The Apostle’s question may be in rhetorical form. Yet, it points to the reality that Christ’s people are God’s temple through faith in Christ. For the Spirit of God dwells in them. This was true of the Corinthian Christians. It is true of you.

 Take look around you this evening. Do you see your brothers and sisters sitting here. You are looking at God’s temple. Jesus is God’s house. You are God’s house in Jesus.

What difference does it make to know that Jesus is God’s temple for you? I could not possibly identify all of the myriad circumstances of your lives where this can make a huge difference. But you have this assurance. Jesus is there with you in any of it. He is there through His Word and in your heart by faith through His Spirit wherever you are. Wherever you are, therefore, you have God’s temple with you, as this temple is Jesus. Wherever you are, you are God’s temple as Jesus and the Spirit dwells with you by faith.

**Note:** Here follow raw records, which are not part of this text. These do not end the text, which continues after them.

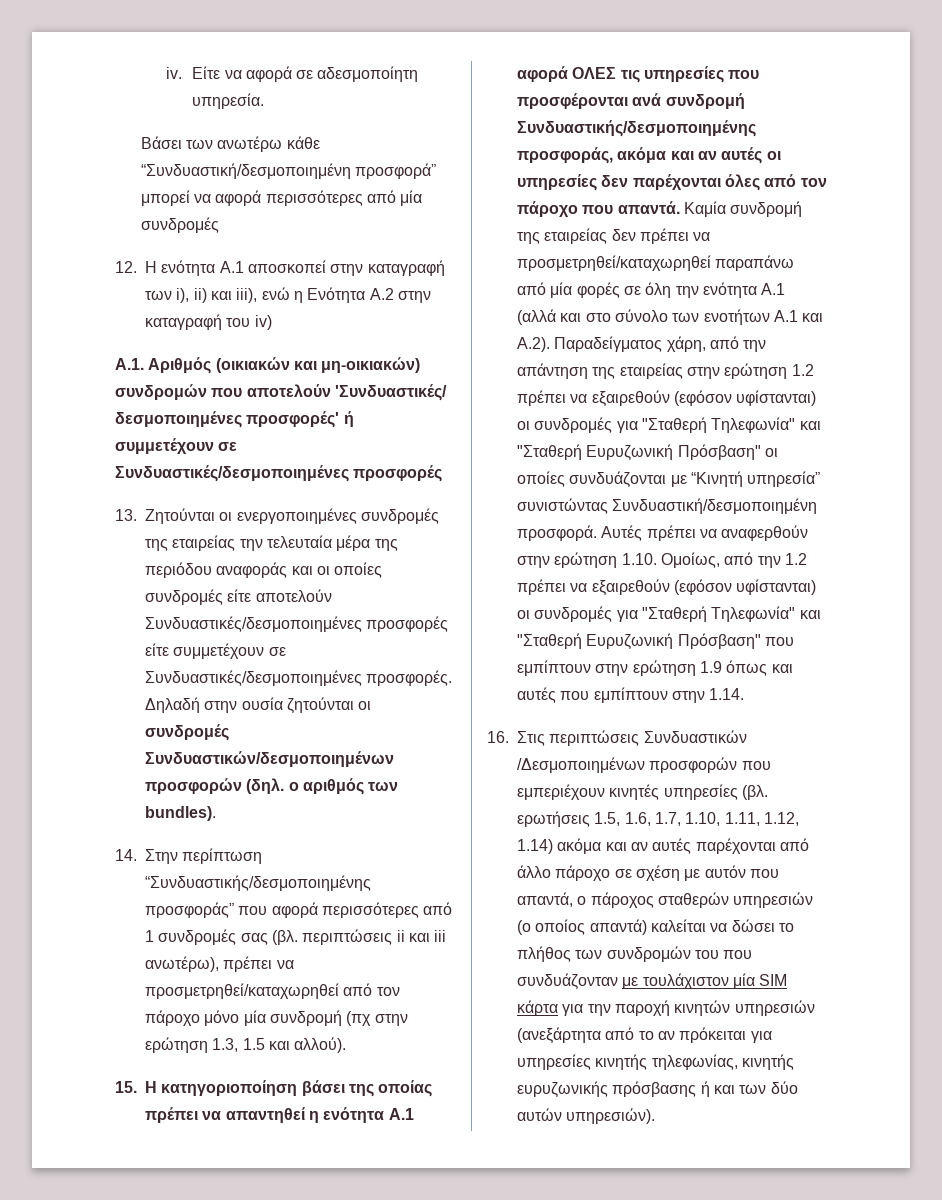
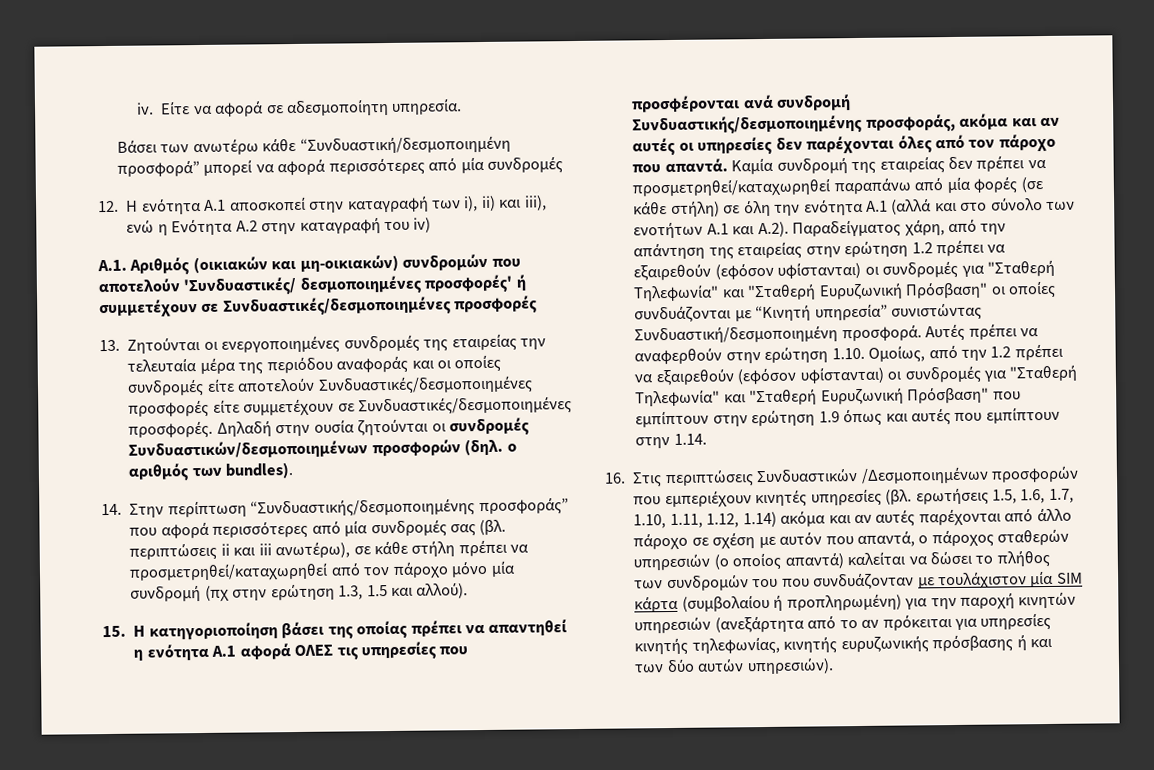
- 14. Στην περίπτωση “Συνδυαστικής/δεσμοποιημένης προσφοράς” που αφορά περισσότερες από 1 συνδρομές σας (βλ. περιπτώσεις ii και iii ανωτέρω), πρέπει να προσμετρηθεί/καταχωρηθεί από τον πάροχο μόνο μία συνδρομή (πχ στην ερώτηση 1.3, 1.5 και αλλού).
+ 14. Στην περίπτωση “Συνδυαστικής/δεσμοποιημένης προσφοράς” που αφορά περισσότερες από μία συνδρομές σας (βλ. περιπτώσεις ii και iii ανωτέρω), σε κάθε στήλη πρέπει να προσμετρηθεί/καταχωρηθεί από τον πάροχο μόνο μία συνδρομή (πχ στην ερώτηση 1.3, 1.5 και αλλού).
- Καμία συνδρομή της εταιρείας δεν πρέπει να προσμετρηθεί/καταχωρηθεί παραπάνω από μία φορές σε όλη την ενότητα Α.1 (αλλά και στο σύνολο των ενοτήτων Α.1 και Α.2). Παραδείγματος χάρη, από την απάντηση της εταιρείας στην ερώτηση 1.2 πρέπει να εξαιρεθούν (εφόσον υφίστανται) οι συνδρομές για "Σταθερή Τηλεφωνία" και "Σταθερή Ευρυζωνική Πρόσβαση" οι οποίες συνδυάζονται με “Κινητή υπηρεσία” συνιστώντας Συνδυαστική/δεσμοποιημένη προσφορά.
+ Καμία συνδρομή της εταιρείας δεν πρέπει να προσμετρηθεί/καταχωρηθεί παραπάνω από μία φορές (σε κάθε στήλη) σε όλη την ενότητα Α.1 (αλλά και στο σύνολο των ενοτήτων Α.1 και Α.2). Παραδείγματος χάρη, από την απάντηση της εταιρείας στην ερώτηση 1.2 πρέπει να εξαιρεθούν (εφόσον υφίστανται) οι συνδρομές για "Σταθερή Τηλεφωνία" και "Σταθερή Ευρυζωνική Πρόσβαση" οι οποίες συνδυάζονται με “Κινητή υπηρεσία” συνιστώντας Συνδυαστική/δεσμοποιημένη προσφορά.
- 16. Στις περιπτώσεις Συνδυαστικών /Δεσμοποιημένων προσφορών που εμπεριέχουν κινητές υπηρεσίες (βλ. ερωτήσεις 1.5, 1.6, 1.7, 1.10, 1.11, 1.12, 1.14) ακόμα και αν αυτές παρέχονται από άλλο πάροχο σε σχέση με αυτόν που απαντά, ο πάροχος σταθερών υπηρεσιών (ο οποίος απαντά) καλείται να δώσει το πλήθος των συνδρομών του που συνδυάζονταν με τουλάχιστον μία SIM κάρτα για την παροχή κινητών υπηρεσιών (ανεξάρτητα από το αν πρόκειται για υπηρεσίες κινητής τηλεφωνίας, κινητής ευρυζωνικής πρόσβασης ή και των δύο αυτών υπηρεσιών).
+ 16. Στις περιπτώσεις Συνδυαστικών /Δεσμοποιημένων προσφορών που εμπεριέχουν κινητές υπηρεσίες (βλ. ερωτήσεις 1.5, 1.6, 1.7, 1.10, 1.11, 1.12, 1.14) ακόμα και αν αυτές παρέχονται από άλλο πάροχο σε σχέση με αυτόν που απαντά, ο πάροχος σταθερών υπηρεσιών (ο οποίος απαντά) καλείται να δώσει το πλήθος των συνδρομών του που συνδυάζονταν με τουλάχιστον μία SIM κάρτα (συμβολαίου ή προπληρωμένη) για την παροχή κινητών υπηρεσιών (ανεξάρτητα από το αν πρόκειται για υπηρεσίες κινητής τηλεφωνίας, κινητής ευρυζωνικής πρόσβασης ή και των δύο αυτών υπηρεσιών).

Jesus becomes your temple as you are gathered with Christ’s people in faith around the faithful preaching and teaching of God’s word and His Sacraments administered according to His Word and the Gospel. You then go out from the gathering assured that Jesus goes with you. As such, you do not have to wonder if God hears and is present with you. God has come to you in Jesus and the word of Christ. You have the faith in Him in which He dwells. Out of this faith you cry out for help. Out of this faith you rejoice in the Son whom God has given to redeem you and dwell with you. Jesus is with you. God’s forgiveness and presence are too.

And let the fact that Jesus is God’s temple and you are God’s temple in Jesus make a difference for you as we walk together with Jesus as God’s temple in our common pilgrimage to the promised land. Let us remember that as we deal with each other, we are dealing with God’s temple, Christ’s body. You all collectively and each one of you individually are God’s temple through faith in Christ. May this promise of the Gospel profoundly shape the way you look at and relate to each other.

What a blessing it is that Jesus is God’s temple and you are God’s temple in Him. May this reality ever grow for you in your lives where you live and work and your lives together as Christ’s people here at Emmanuel.  Amen.